I suppose you could argue that had the other committee members expressed any concerns that they would only have been looking out for me since the ability to produce such prose is indeed correlated with long term success in the academy.  Thankfully my chair prevailed, as I am too professional by background to qualify for tenure and too old to give a damn about longevity.

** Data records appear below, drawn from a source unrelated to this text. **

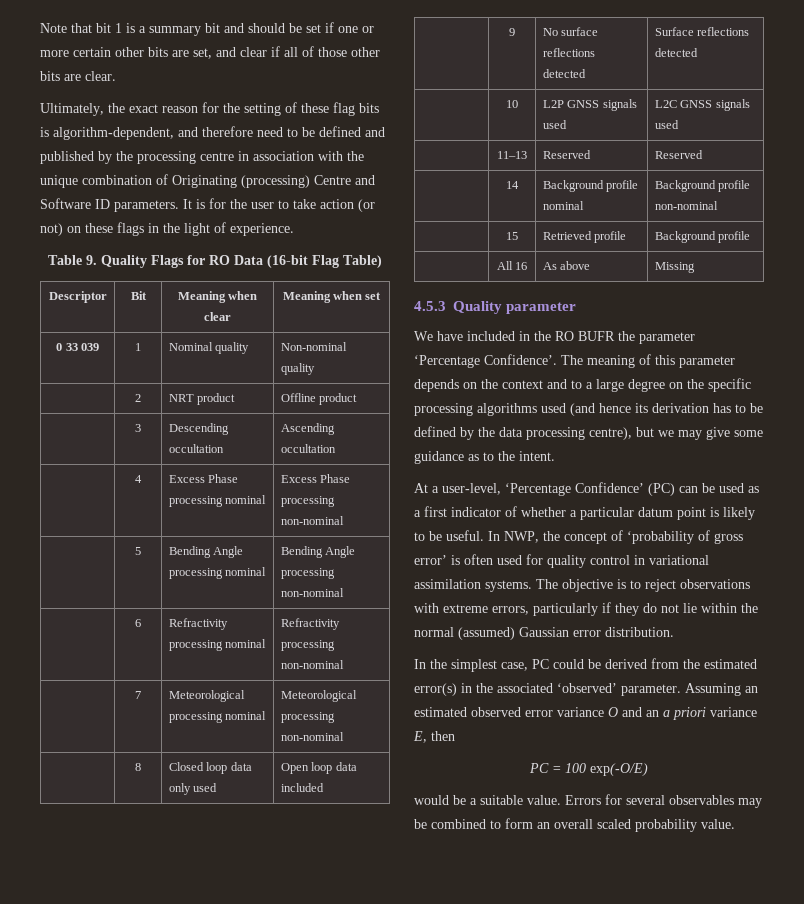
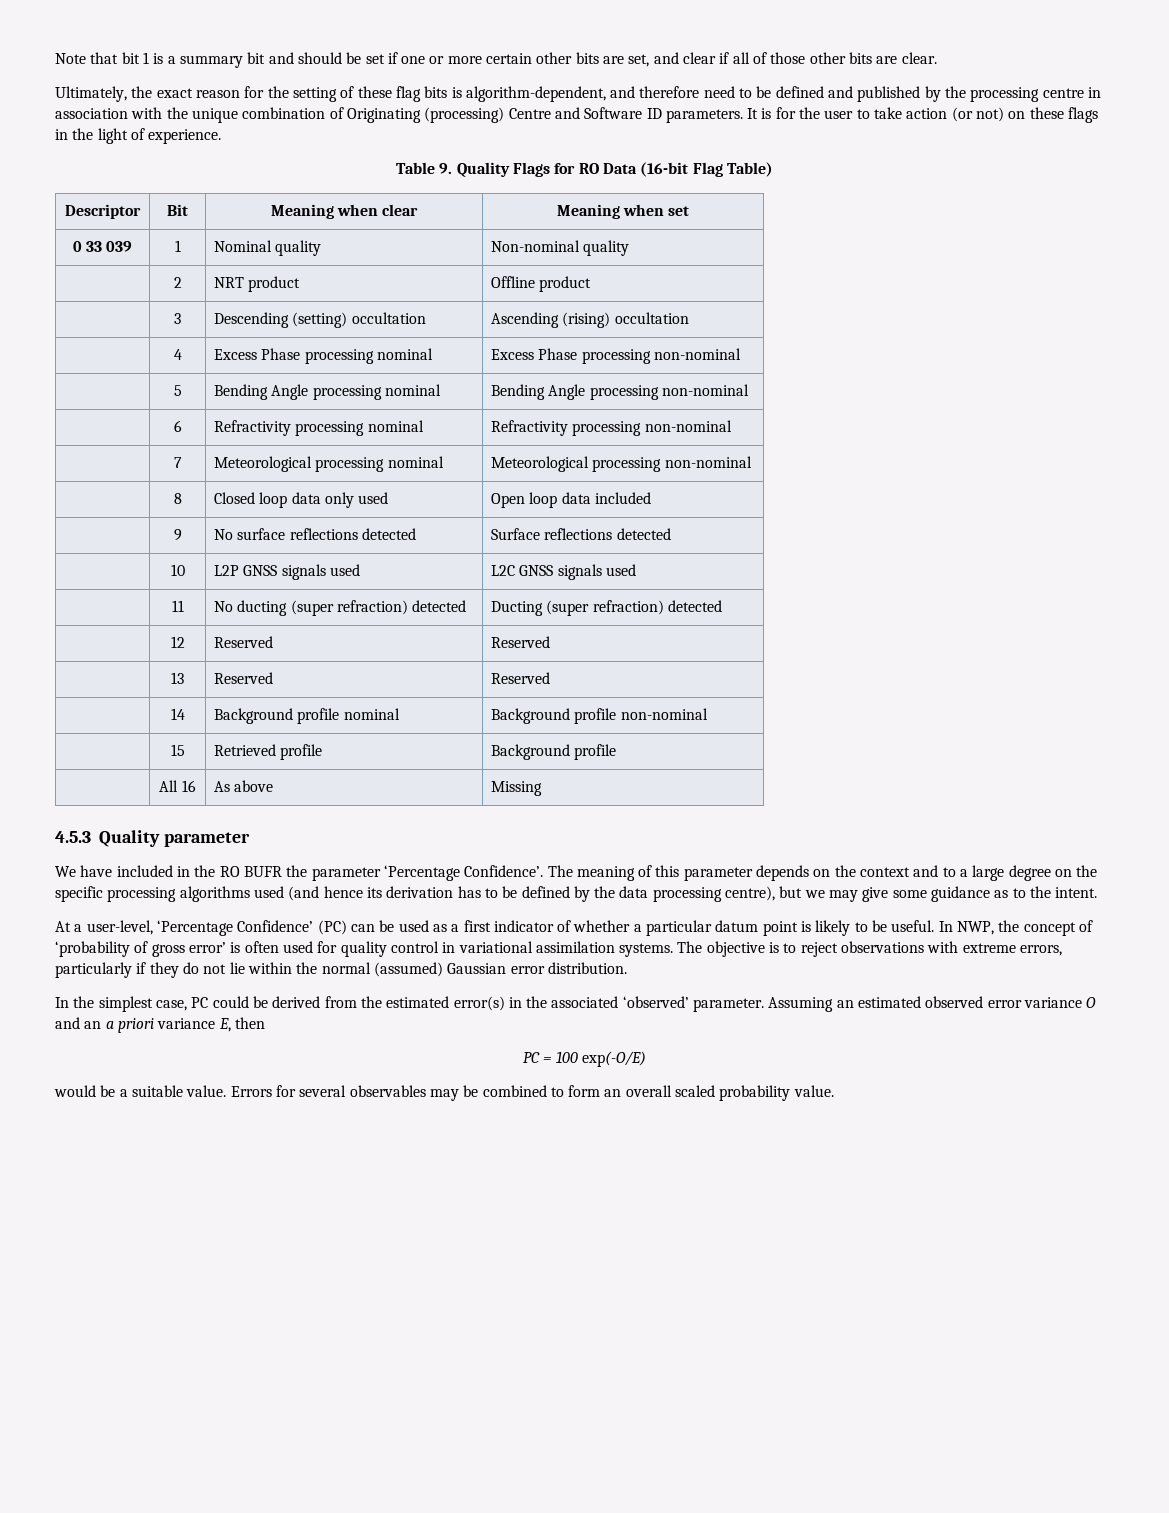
- | 3 | Descending occultation | Ascending occultation
+ | 3 | Descending (setting) occultation | Ascending (rising) occultation
- | 11–13 | Reserved | Reserved
+ | 11 | No ducting (super refraction) detected | Ducting (super refraction) detected
+ | 12 | Reserved | Reserved
+ | 13 | Reserved | Reserved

Nonetheless, one of the other committee members took me aside to warn me about certain tonal aspects of my work.  I did not burrow down in my work to look at a tiny aspect of the field but opted to take a broad view of it.  And I had been critical –diplomatically but directly–of the seminal work in my area of inquiry,  and the committee member, whose own research interest was in that field, felt that such criticism would not go down well with the people active in that field.  That included the author of the work I had criticized, who was now the editor-in-chief of the field’s main scholarly journal.  Did I hope to have my dissertation condensed and published there as an article?  Probably not, he opined, not if I was opting to critique in the manner I had done.

You play the game by accepting the conventions of the field that pays your way.  Too much direct criticism as a newly minted doctorate and you end up with one of those “you’ll never work in this town again” situations.  Or so I was advised.

I mention this because I am always on the lookout for works that are clearly written, academically rigorous and willing to be diplomatically and directly critical when it counts.  I like reading them and they help reduce any remaining impostor syndrome residue brought on by too many years in school capped by a doctoral degree.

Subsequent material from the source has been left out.